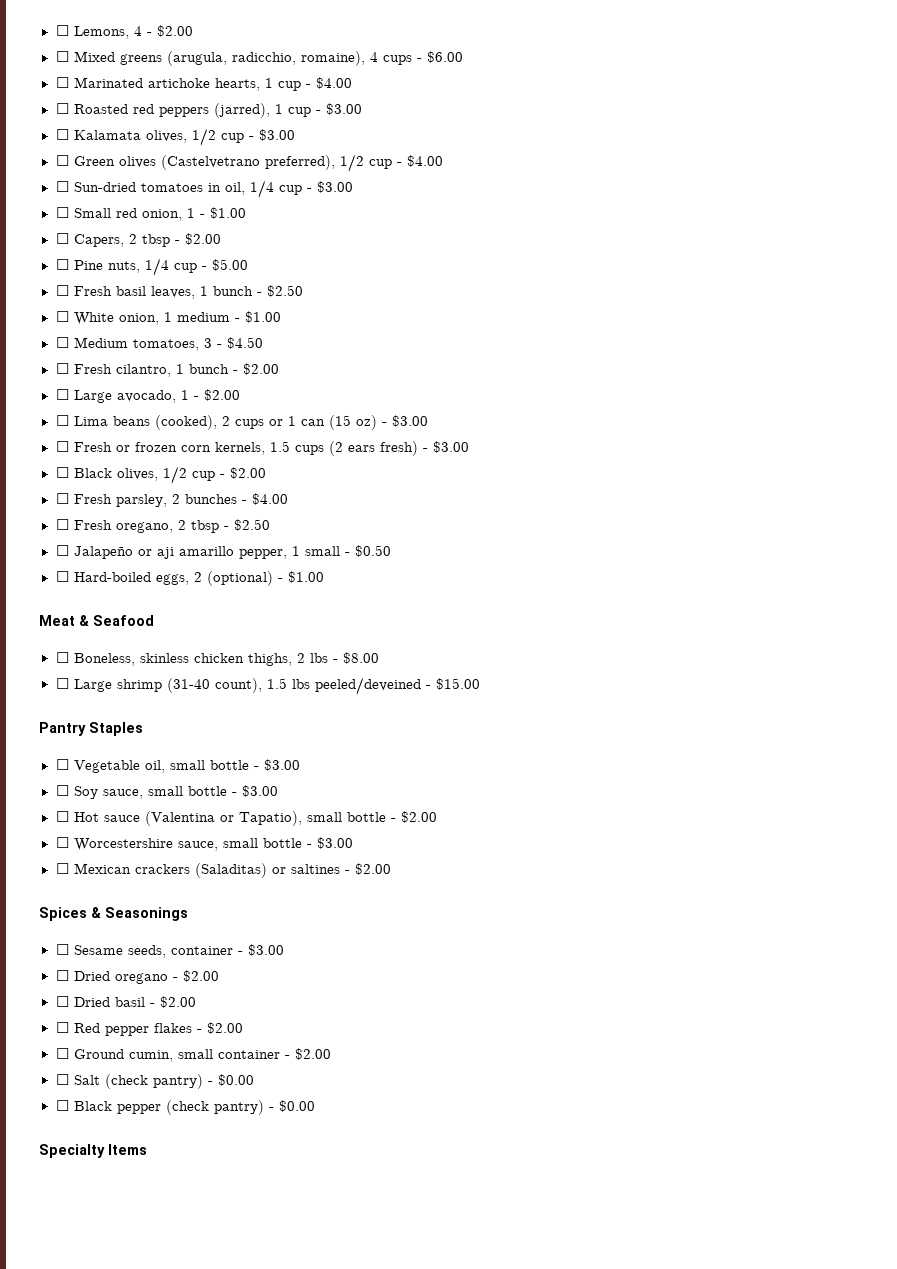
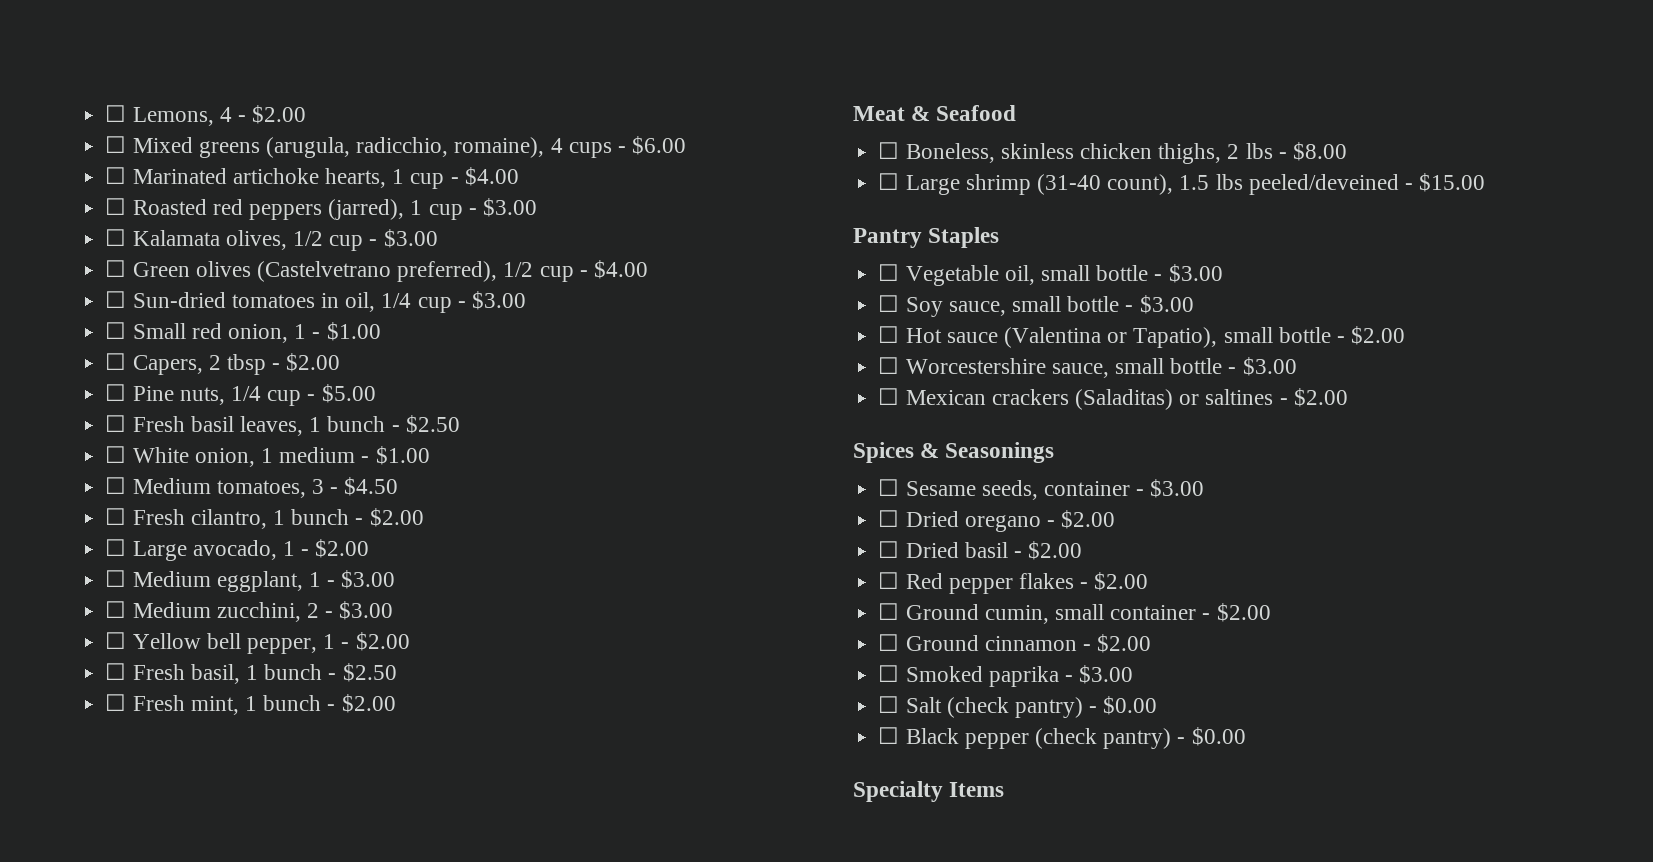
- ☐ Lima beans (cooked), 2 cups or 1 can (15 oz) - $3.00
- ☐ Fresh or frozen corn kernels, 1.5 cups (2 ears fresh) - $3.00
- ☐ Black olives, 1/2 cup - $2.00
+ ☐ Medium eggplant, 1 - $3.00
+ ☐ Medium zucchini, 2 - $3.00
+ ☐ Yellow bell pepper, 1 - $2.00
- ☐ Fresh parsley, 2 bunches - $4.00
- ☐ Fresh oregano, 2 tbsp - $2.50
- ☐ Jalapeño or aji amarillo pepper, 1 small - $0.50
- ☐ Hard-boiled eggs, 2 (optional) - $1.00
+ ☐ Fresh basil, 1 bunch - $2.50
+ ☐ Fresh mint, 1 bunch - $2.00
+ ☐ Ground cinnamon - $2.00
+ ☐ Smoked paprika - $3.00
____________________
# What is being asked
The first line of the entries, the line containing "zucchini, 2 - $3.00", and every line between them are to be output exactly; pictures are not.

# Response to this task
- ☐ Lima beans (cooked), 2 cups or 1 can (15 oz) - $3.00
- ☐ Fresh or frozen corn kernels, 1.5 cups (2 ears fresh) - $3.00
- ☐ Black olives, 1/2 cup - $2.00
+ ☐ Medium eggplant, 1 - $3.00
+ ☐ Medium zucchini, 2 - $3.00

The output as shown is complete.